Research and [Barriers to] Development

I’m somewhat reticent to admit that the pace of Hack Tyler development has slowed and will likely remain that way for a month or two. I spent the last week packing and cleaning. My wife and son have moved and transported the majority of my belongings with them. My things are now waiting for me in a storage unit in Tyler. As a consequence, I have only my netbook to hack on and no desk space to do even that.

I’m relatively used to limited accommodations, so I’m not particularly uncomfortable. However, it does take the edge off my capacity and encourages me to reach for other activities I haven’t found enough time for over the last year. I’ve also contracted some additional work to keep myself busy in the interim. In order not to completely lose momentum on this project, I’ve shifted my focus to research and communication tasks.

I’ve been in touch with Tyler Transit regarding Tyler on Time and learned a great deal of interesting things about their systems. Most notably, the current transit system is in the process of being completely overhauled and the existing bus routes will cease to exist sometime in August. The Transportation Operations Coordinator for the department has offered to provide me with updated shapefiles and timetable data in advance of the switchover, which will allow me to preemptively refactor Tyler On Time for the new routes. This opens up the possibility of Tyler on Time “launching” with the new routes, which seems eminently useful.

Unfortunately, this new data will not include timetable for all stops, but will continue to be “waypointed” as the current data is. This makes it very difficult to offer accurate intermediate stop times. I’ve yet to decide how to handle this, but I’m leaning toward to presentation solution rather than an algorithmic solution. Something like:

The nearest stop with scheduled departure times is 4 stops away, the next bus is scheduled to arrive at that stop in 5 minutes. The previous bus departed that stop 14 minutes ago.

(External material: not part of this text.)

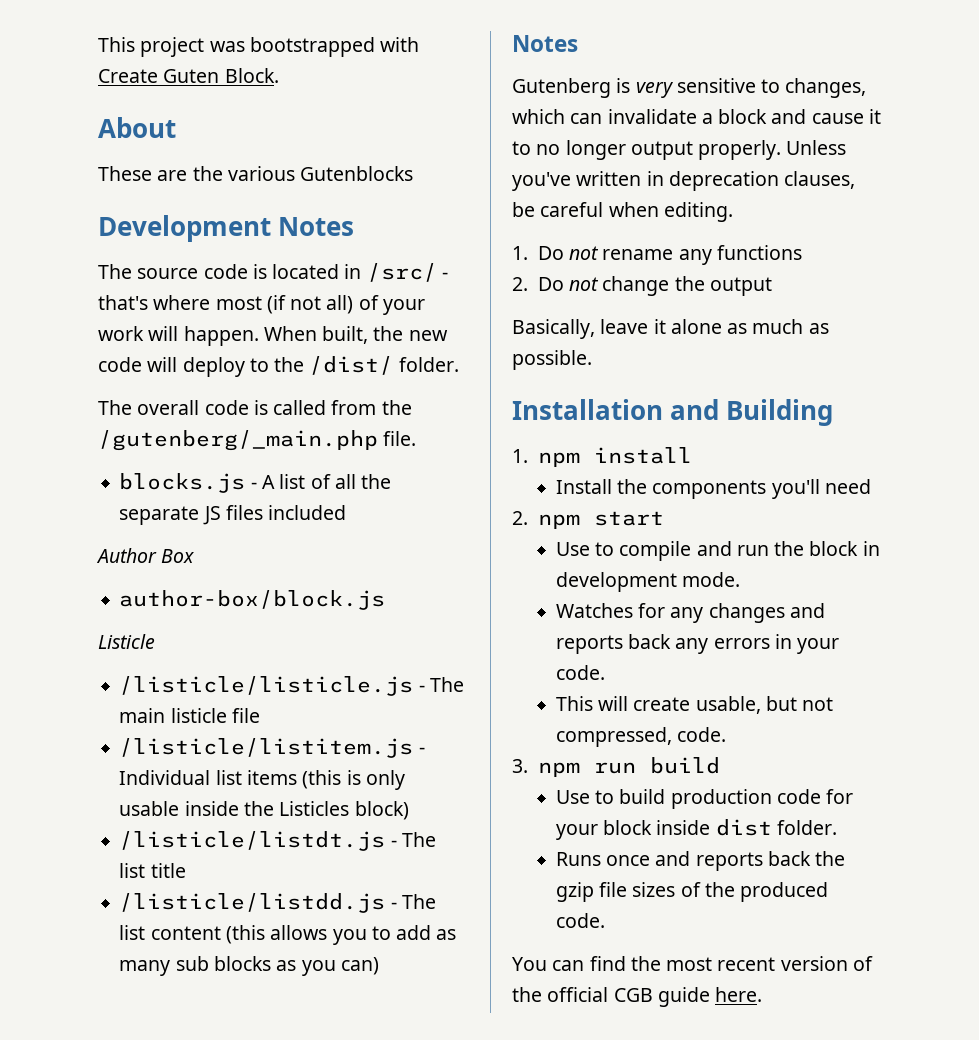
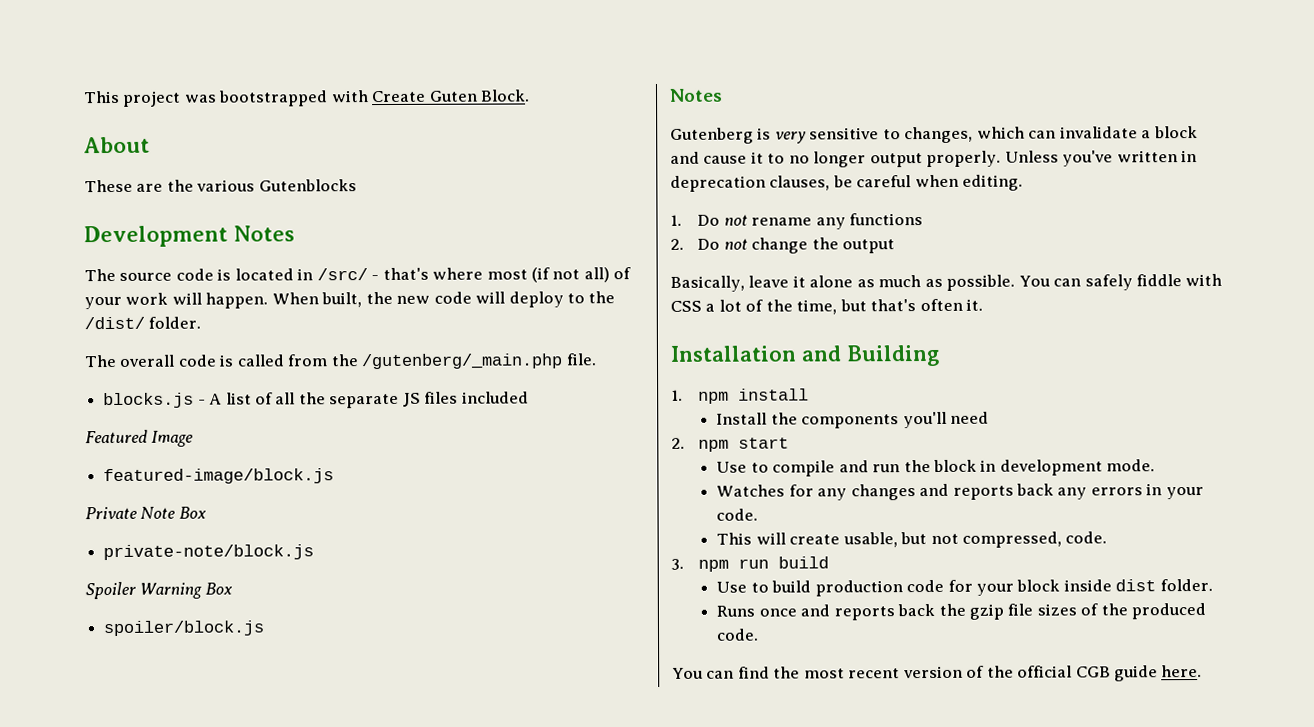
[96,548,195,563] [119,590,386,610] [98,634,155,649] [119,676,464,696] [119,708,260,723] [119,738,425,758] [119,770,405,790] [119,801,409,820] [119,831,436,851] [119,863,186,878] [119,893,436,913] [119,925,457,945] [119,956,379,976] Author Box // author-box/block.js // Listicle // /listicle/listicle.js - The main listicle file // /listicle/listitem.js - Individual list items (this is only usable inside the Listicles block) // /listicle/listdt.js - The list title // /listicle/listdd.js - The list content (this allows you to add as many sub blocks as you can) -> [85,429,195,447] [103,468,335,485] [85,506,207,520] [103,544,315,561] [85,581,233,600] [103,620,265,637] Featured Image // featured-image/block.js // Private Note Box // private-note/block.js // Spoiler Warning Box // spoiler/block.js
(592, 360) none -> [1018,273,1223,291] [670,298,984,315] You can safely fiddle with CSS a lot of the time, but that's often it.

Predicting stop times is likely not possible as Tyler is reputed to have significant traffic congestion problems, which would render estimates based on speed and distance inaccurate. I’m open to suggestions about how else I might handle this.

Learning about the details of Tyler’s changing transit system has also led me to a number of interesting documents related to Tyler’s municipal planning:

These documents present more information that I can possibly digest during the time I have left in Chicago, but I expect studying them to provide me with essential context for my own ideas. Additionally, the “Summary File 1” batch of census data for Texas will be released sometime in the next two months, providing further insight into the place and its people. I’ll be especially excited to write about this data, given how much time I’ve spent working with census data lately.

All in all, I expect I will write much less code this month than I did in June, but I will continue to inform myself and prepare for the things that come next. Best of all, I’ve now got my son’s comprehensive nightly reports:

It’s hot. We’re going to the pool again.

Delivering the beta

Under ordinary circumstances I would have released a first beta of this app weeks ago. I was dissuaded both by the shifting landscape of data as well as by my concern that someone in Tyler might actually try to use it to catch the bus and fail due to its incompleteness. I’m confident now that it sufficiently advertises its failures (lack of Saturday schedules, for example) to prevent this. Thus I present for commentary the first original Hack Tyler app:

Tyler On Time »

The application delivers the following features that I determined to be absolutely necessary in a transit app:

  • Tell me when the bus is coming.
  • Show me where the bus is going to be (maps).
  • Allow me to save my favorite stops.
  • Function acceptably on desktop, tablet, and mobile devices.
  • Be usable (via PhoneGap Build) as a native Android/iPhone app*.
  • Do not require an internet connection.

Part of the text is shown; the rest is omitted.